YOUR ASSIGNMENT
Down to the last line, reproduce the data that follows, but skip the pictures.

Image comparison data
Start of Block

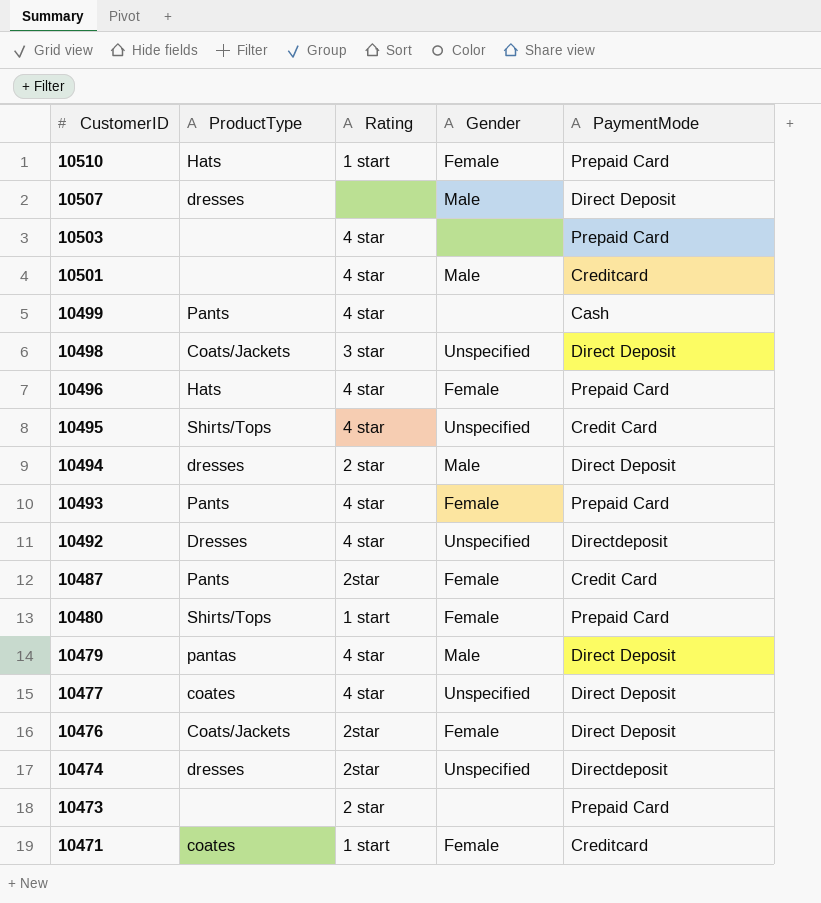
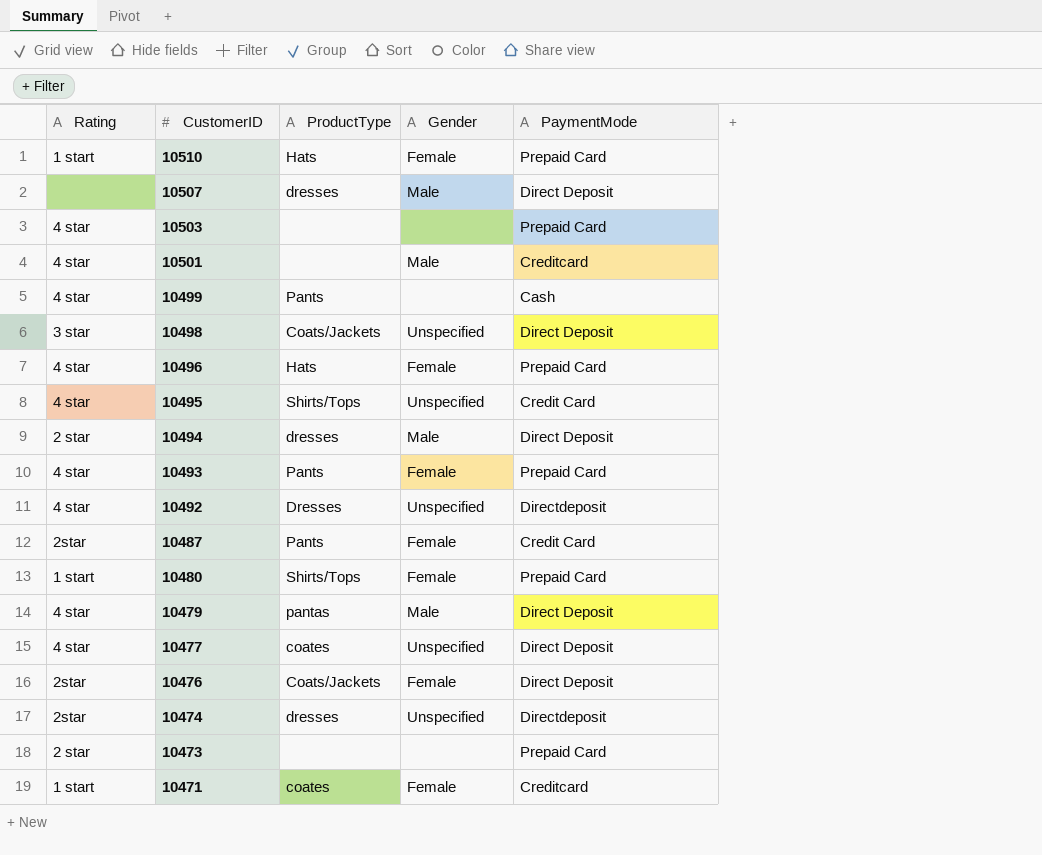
column Rating | position: 3 -> 1

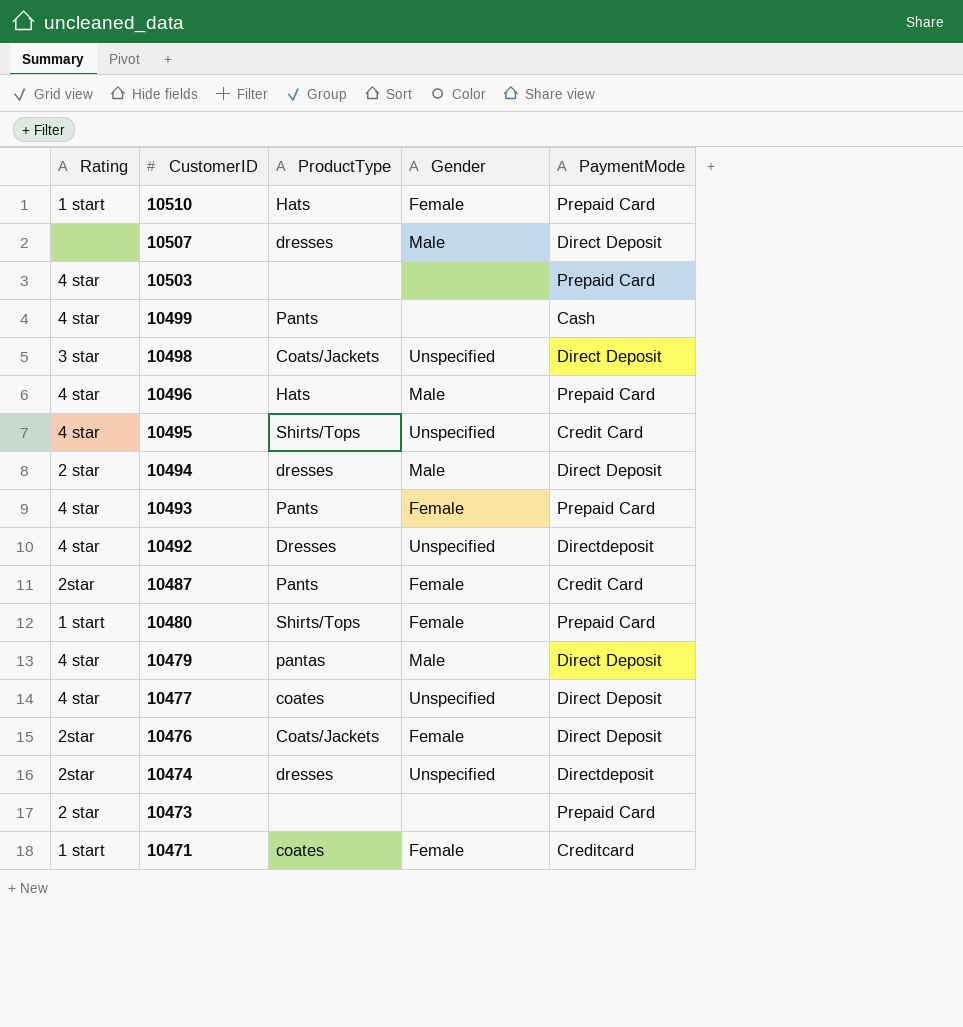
row 10501: 4 star | none | Male | Creditcard -> none
10496 | Gender: Female -> Male

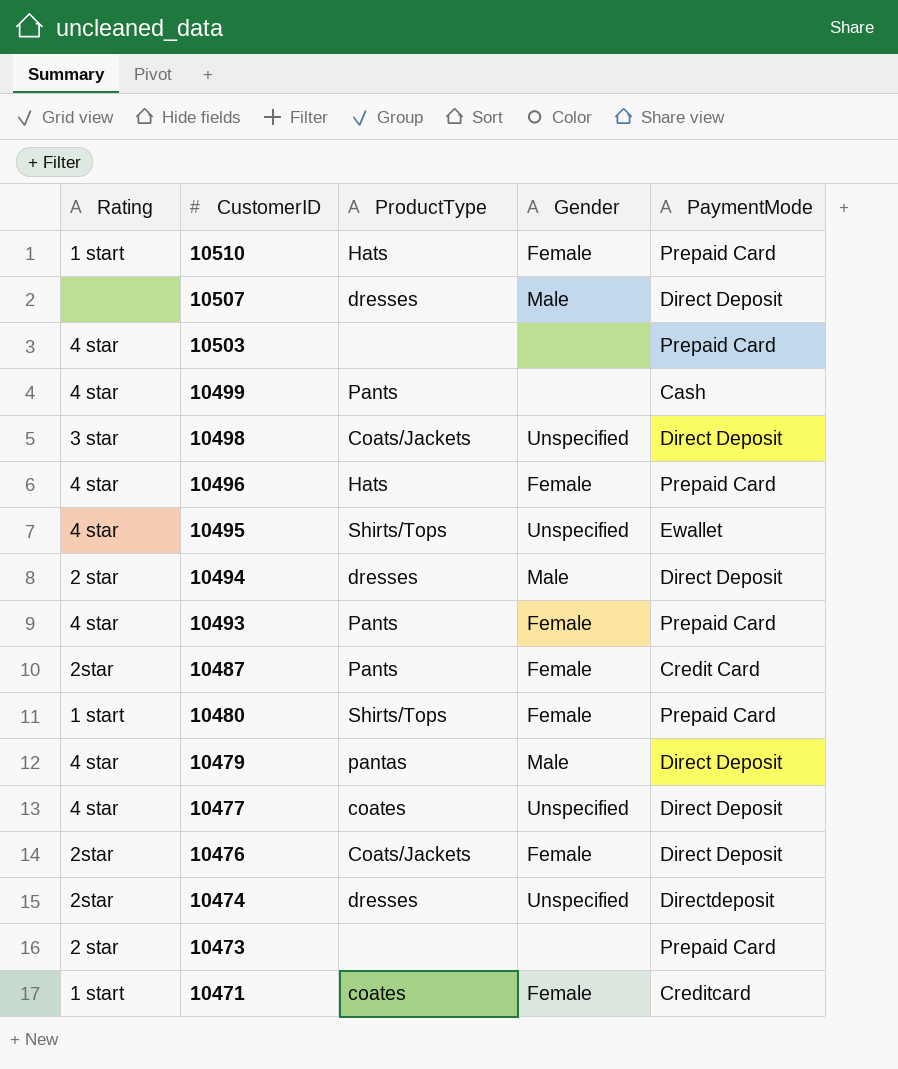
row 10492: 4 star | Dresses | Unspecified | Directdeposit -> none
10496 | Gender: Male -> Female
10495 | PaymentMode: Credit Card -> Ewallet

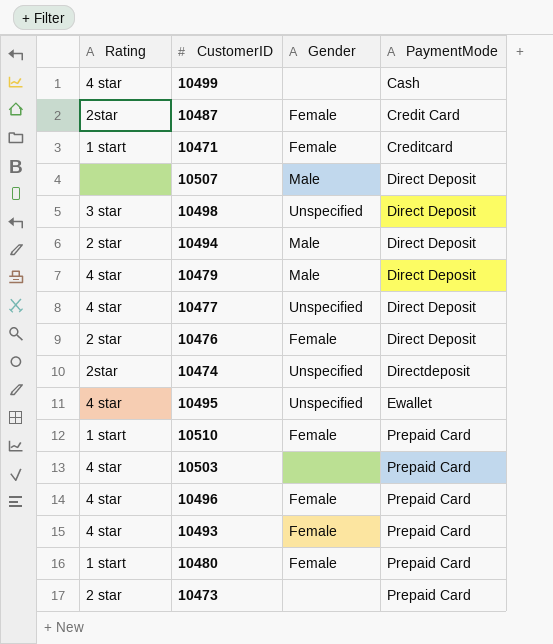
row order: CustomerID descending -> PaymentMode ascending
column ProductType | position: 3 -> none
10476 | Rating: 2star -> 2 star

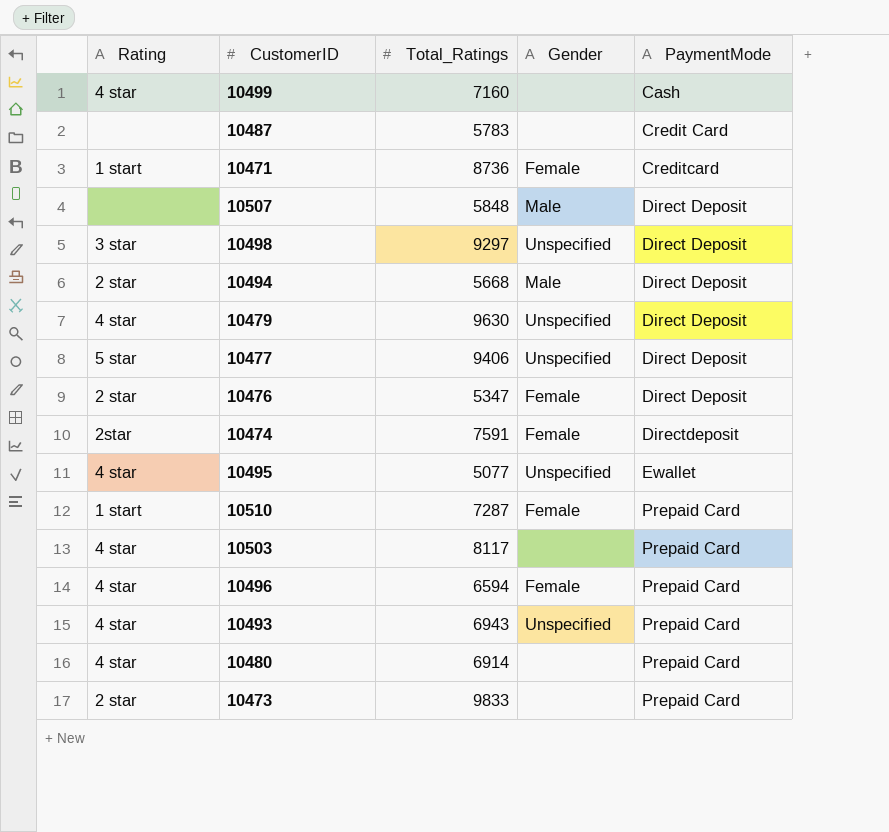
column Total_Ratings | position: none -> 3
10487 | Rating: 2star -> none
10487 | Gender: Female -> none
10479 | Gender: Male -> Unspecified
10477 | Rating: 4 star -> 5 star
10474 | Gender: Unspecified -> Female
10493 | Gender: Female -> Unspecified
10480 | Rating: 1 start -> 4 star
10480 | Gender: Female -> none

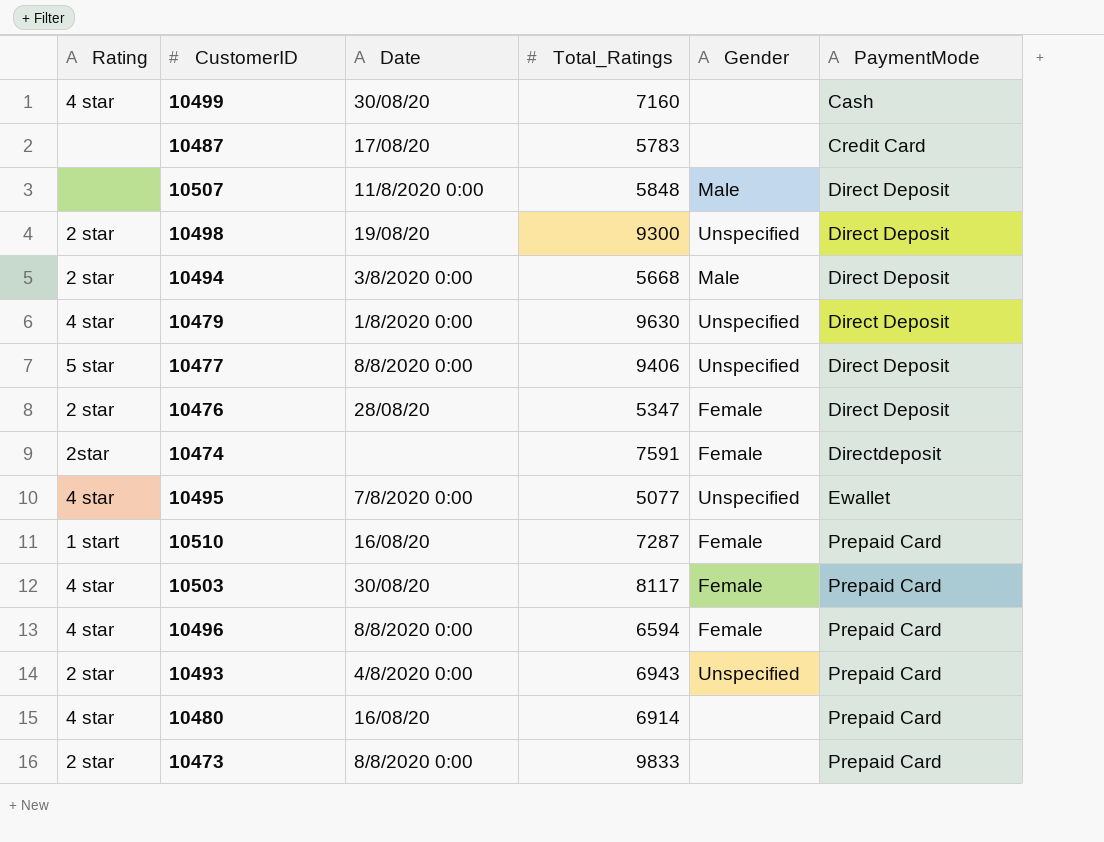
column Date | position: none -> 3
row 10471: 1 start | 8736 | Female | Creditcard -> none
10498 | Rating: 3 star -> 2 star
10498 | Total_Ratings: 9297 -> 9300
10503 | Gender: none -> Female
10493 | Rating: 4 star -> 2 star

End of Block

REPLY TO THE TASK
column Rating | position: 3 -> 1

row 10501: 4 star | none | Male | Creditcard -> none
10496 | Gender: Female -> Male

row 10492: 4 star | Dresses | Unspecified | Directdeposit -> none
10496 | Gender: Male -> Female
10495 | PaymentMode: Credit Card -> Ewallet

row order: CustomerID descending -> PaymentMode ascending
column ProductType | position: 3 -> none
10476 | Rating: 2star -> 2 star

column Total_Ratings | position: none -> 3
10487 | Rating: 2star -> none
10487 | Gender: Female -> none
10479 | Gender: Male -> Unspecified
10477 | Rating: 4 star -> 5 star
10474 | Gender: Unspecified -> Female
10493 | Gender: Female -> Unspecified
10480 | Rating: 1 start -> 4 star
10480 | Gender: Female -> none

column Date | position: none -> 3
row 10471: 1 start | 8736 | Female | Creditcard -> none
10498 | Rating: 3 star -> 2 star
10498 | Total_Ratings: 9297 -> 9300
10503 | Gender: none -> Female
10493 | Rating: 4 star -> 2 star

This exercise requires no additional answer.